## Task brief
Look through the entries below and show every line containing the word "Needle".

## Input
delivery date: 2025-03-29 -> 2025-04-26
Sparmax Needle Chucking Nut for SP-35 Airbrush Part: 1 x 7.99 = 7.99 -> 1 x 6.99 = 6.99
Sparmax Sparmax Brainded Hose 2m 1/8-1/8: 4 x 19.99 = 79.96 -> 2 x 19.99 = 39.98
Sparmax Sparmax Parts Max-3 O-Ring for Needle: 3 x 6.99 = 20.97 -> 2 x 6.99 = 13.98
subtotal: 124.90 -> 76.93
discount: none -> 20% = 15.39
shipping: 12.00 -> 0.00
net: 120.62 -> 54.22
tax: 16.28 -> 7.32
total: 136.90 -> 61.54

## Written solution
Sparmax Needle Chucking Nut for SP-35 Airbrush Part: 1 x 7.99 = 7.99 -> 1 x 6.99 = 6.99
Sparmax Sparmax Parts Max-3 O-Ring for Needle: 3 x 6.99 = 20.97 -> 2 x 6.99 = 13.98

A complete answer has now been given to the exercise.